- App icon
- Developer: Powerhead Games
- Publisher: Powerhead Games
- Director: Jason Schreiber
- Producers: Jason Schreiber; Jason Teirstein;
- Designer: Matt LoPresti
- Programmers: Randall Li; Ed Pereira;
- Artist: Chris Makris
- Composer: Fearofdark
- Engine: UIKit
- Platform: iOS
- Release: June 28, 2011
- Genre: Puzzle
- Mode: Single-player

= Async Corp. =

2011 video game

Async Corp. is a 2011 puzzle game developed and published by the American indie studio Powerhead Games.

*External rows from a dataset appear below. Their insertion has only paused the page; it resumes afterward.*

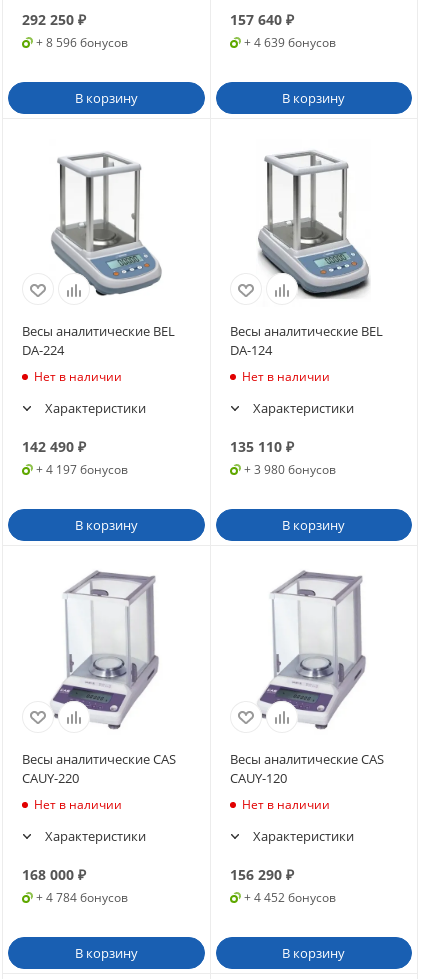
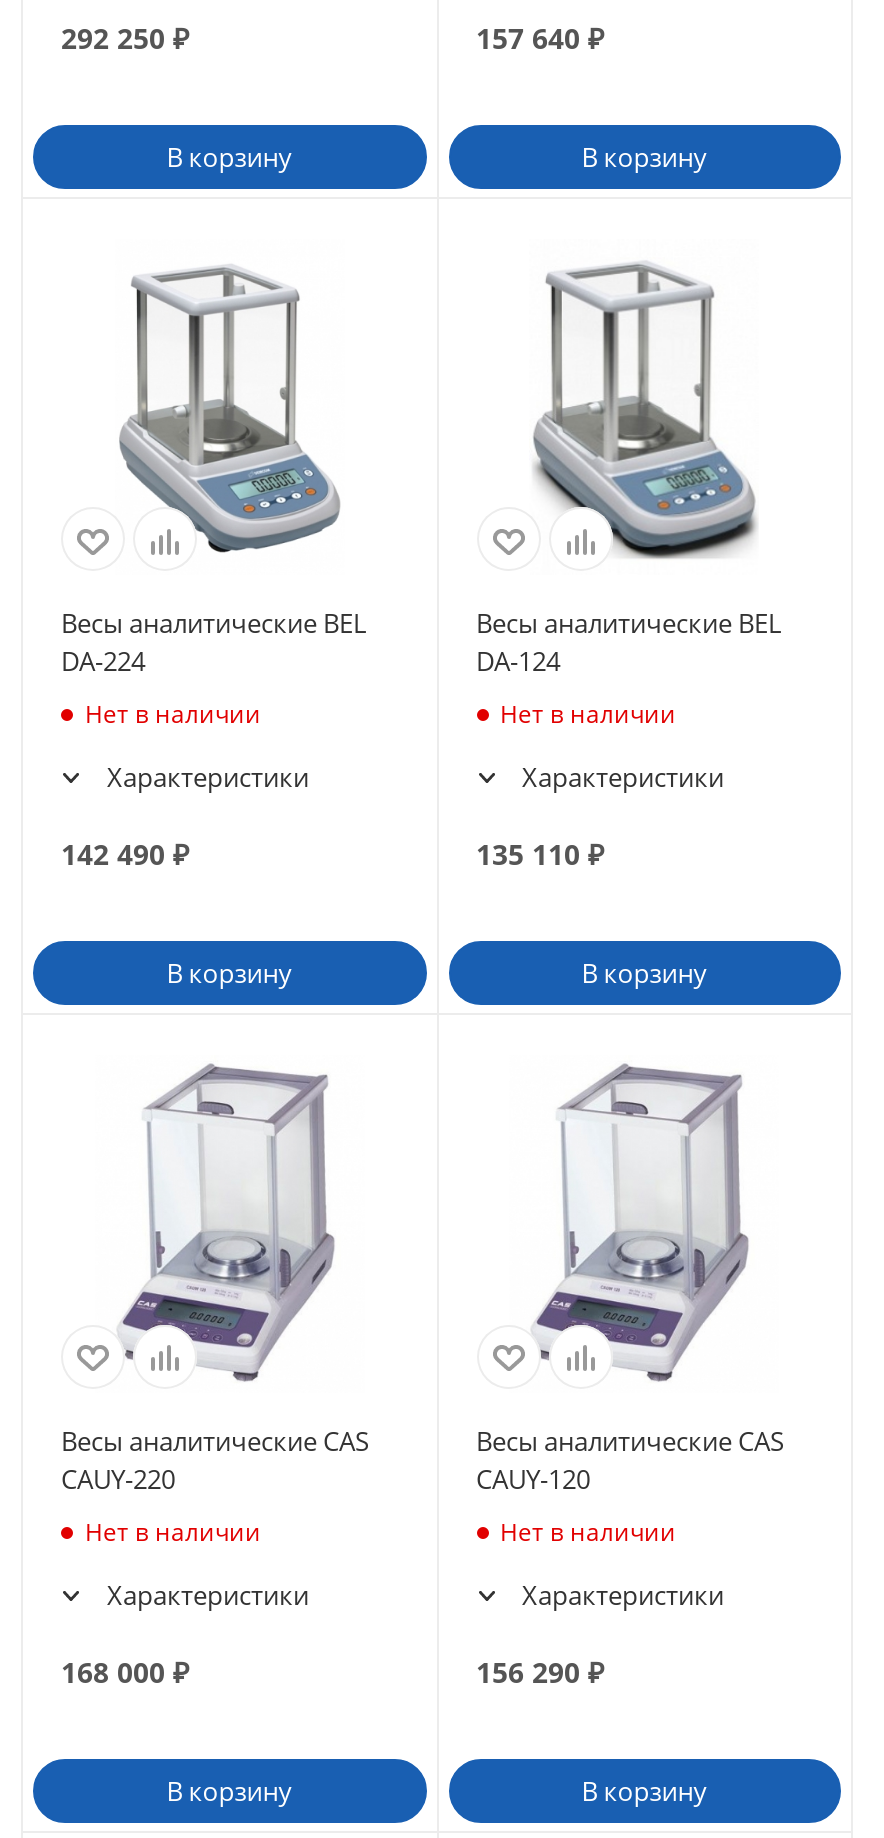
- + 8 596 бонусов

- + 4 639 бонусов

- + 4 197 бонусов

- + 3 980 бонусов

- + 4 784 бонусов

- + 4 452 бонусов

In it, the player must swap one square from two four-by-six boards to match a set of at least three other squares that create a packet. While listening to "Star Guitar" by The Chemical Brothers, designer Matt LoPresti was inspired to play its prototype, previously meant for DSiWare, in landscape mode. The corporate theme, inspired by the modernity of the Wipeout series, was contrasted by bright visuals to add personality.

Although the development team was laid off before launch, Async Corp. was released for iOS on June 28, 2011, and was praised for its gameplay, graphics, music, and corporate atmosphere but criticized for its lack of content. At the 2012 Independent Games Festival, it was nominated for an audience award and Best Mobile Game.

== Gameplay ==

In Async Corp., the player must swap squares between boards to form bigger ones that clear space when tapped.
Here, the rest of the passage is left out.